Cork-born toddler Alicja Nowicki — who is now two — was born with a rare and life-threatening illness which was so severe that baffled doctors warned her parents to expect theworst.
The toddler suffers from one of the most serious known cases of Charge Syndrome, a genetic disorder which affects just in one in every 10,000 babies worldwide.
In Alicja’s case, the illness — which has left her completely deaf, almost blind, unable to swallow, with breathing and heart problems and a deformed leg — was one of the worst ever on record.
Diagnosed with 14 major birth defects when she was just three weeks old, she came through the first of many seemingly insurmountable problems when she was rushed to hospital in Crumlin in Dublin for life-saving heart surgery.
Her parents Ania and Radek Nowicki, who live in Ballintemple in Cork, insist they now have every hope that their only child’s “incredible fighting spirit” will enable her in the coming years to finally be able to start leading as normal a life as possible.
They recently met a leading US-based surgeon, who assured them he would be able to reconstruct Alicja’s right leg and club foot — something that is all the more remarkable because, shortly after her birth, they were advised by doctors in Ireland to have the limb amputated.
That means that Alicja could fulfil her parent’s dreams by walking for the first time when she is five.
Despite her debilitating condition, her proud parents believe all her handicaps can be overcome and devote every moment of their lives trying to find effective cures.

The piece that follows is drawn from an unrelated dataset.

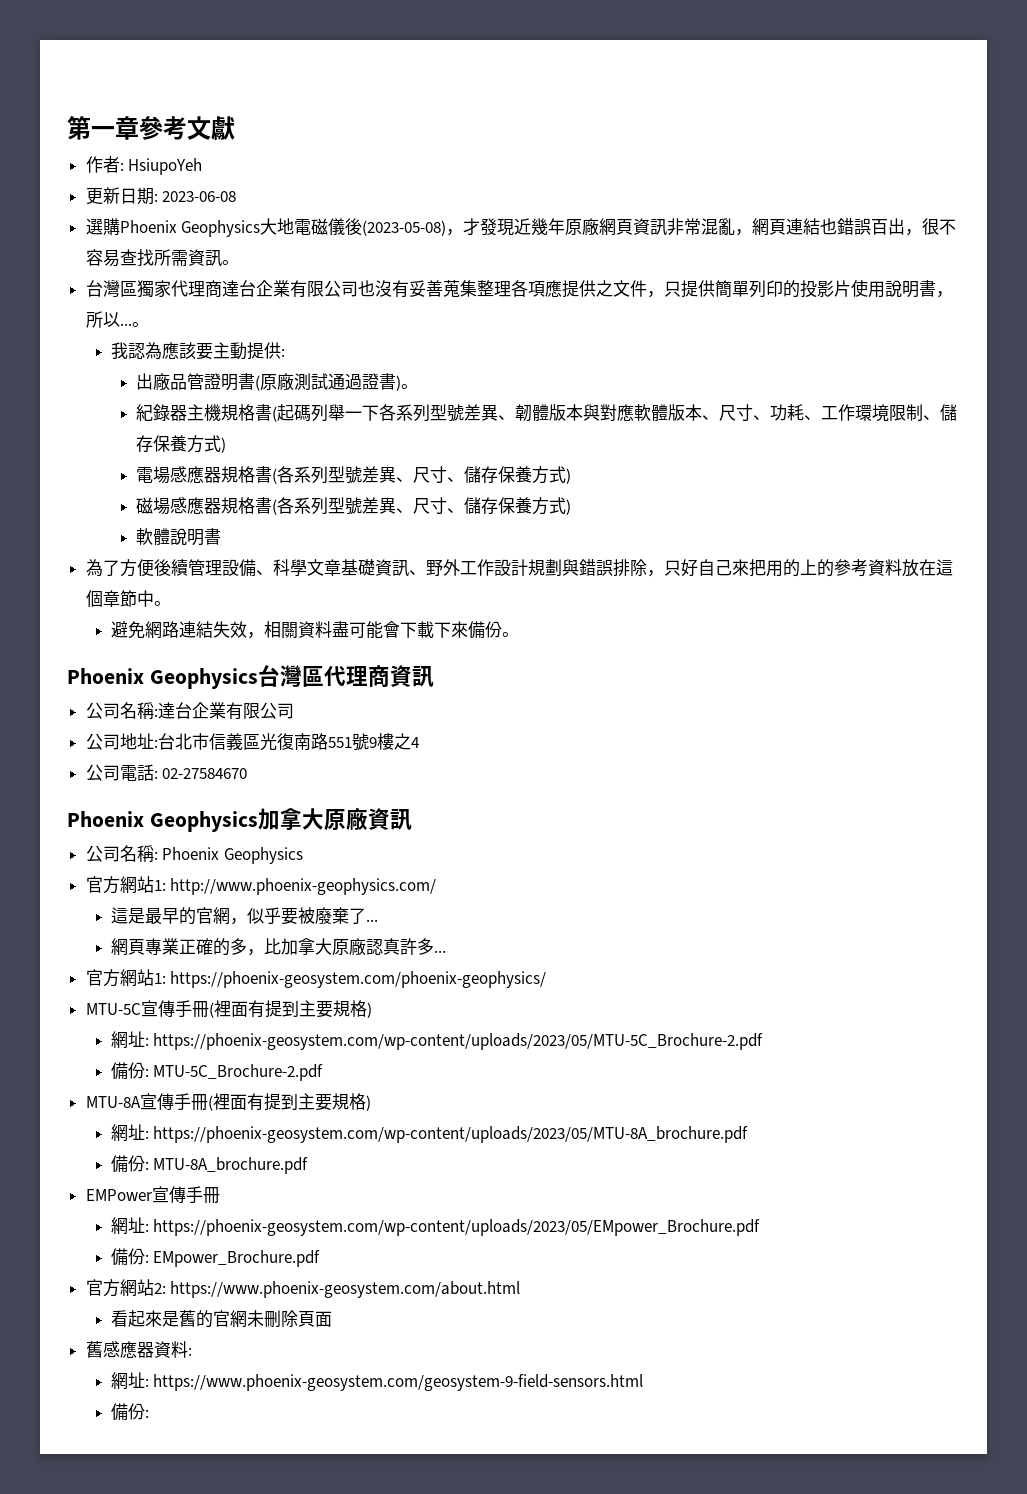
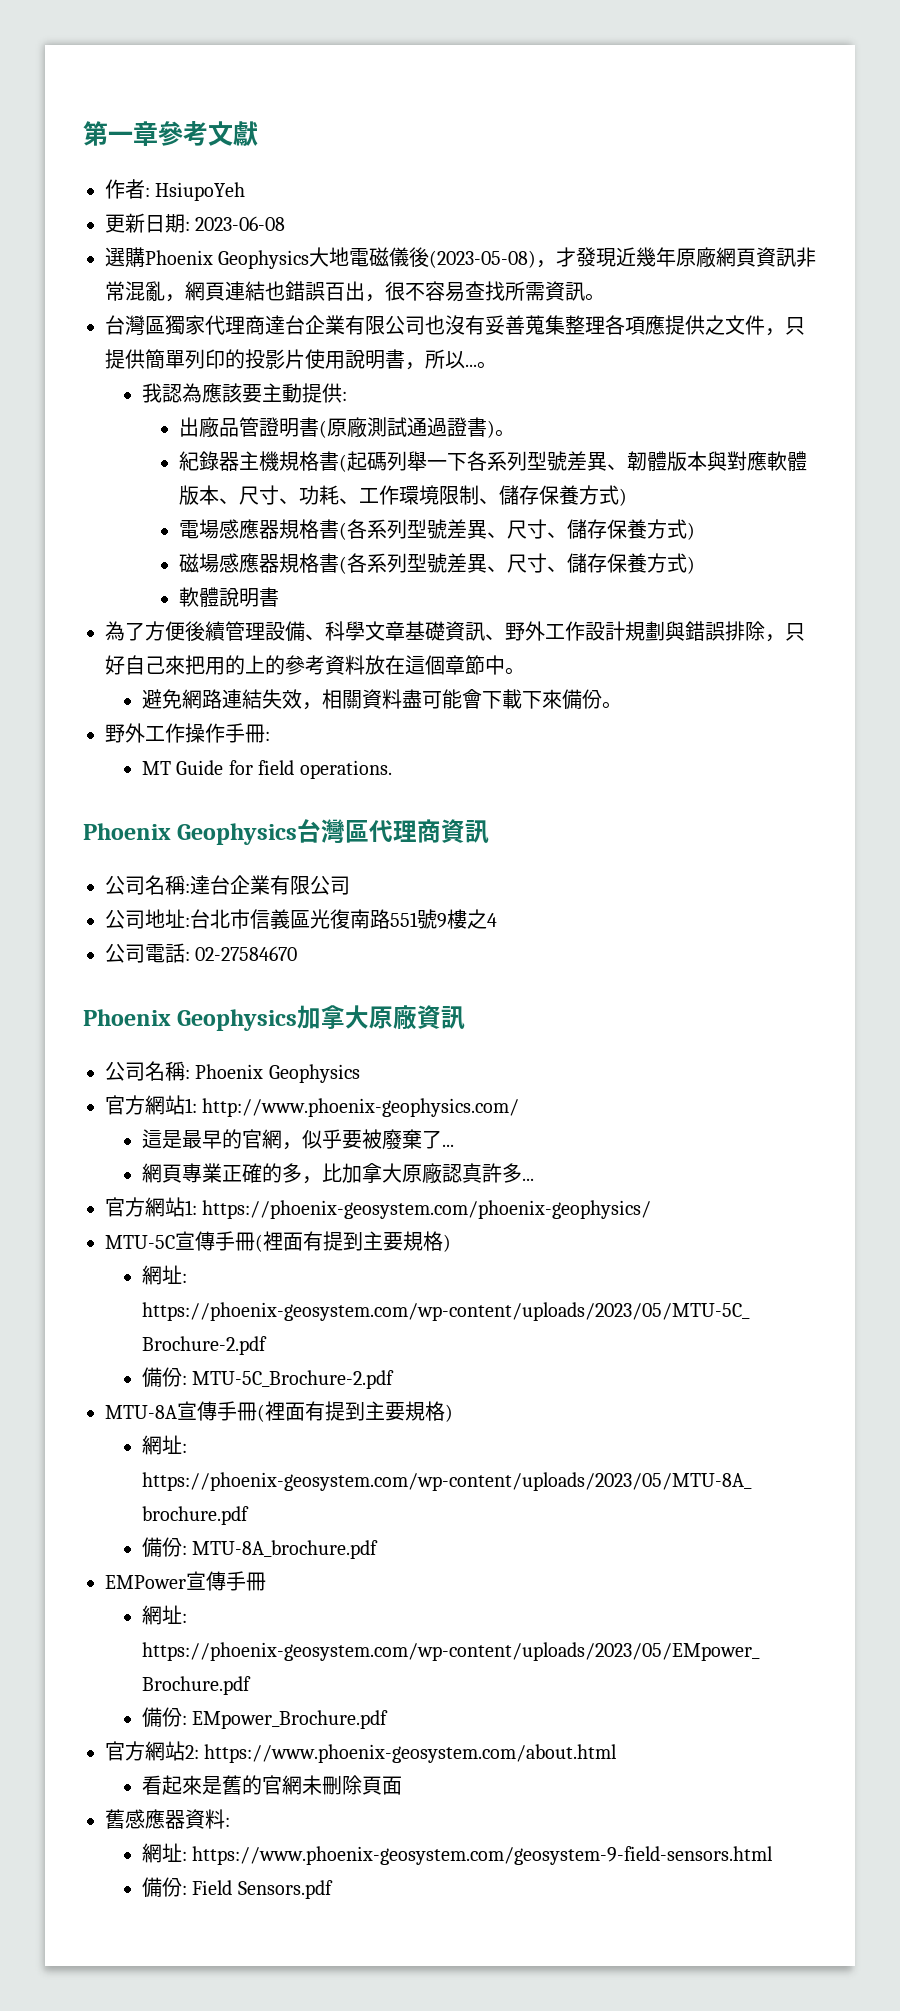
+ 野外工作操作手冊:
+ MT Guide for field operations.
  網址: https://www.phoenix-geosystem.com/geosystem-9-field-sensors.html
- 備份:
+ 備份: Field Sensors.pdf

Ania, 32, originally from Wroclaw in south-western Poland, admitted her daughter’s illness took them by complete surprise when she was born.
“I had no idea the day I went into Cork University Hospital to have Alicja, because nothing had showed up on the scans.
“But when we realised how many problems she had, it was devastating. She couldn’t see, hear or eat on her own.
“I was hearing nothing positive from the consultant and was told to take things day by day. It was such a low point, because I thought she would have no quality of life and if she lived, she’d be bed-ridden for the rest of her life.”
Ania describes her daughter as “a real fighter”.
“She will always require medical treatments, but we know she can get through anything and we know our dreams that she will one day be independent and have a real quality of life are on the verge of becoming a reality,” said Radek, 33.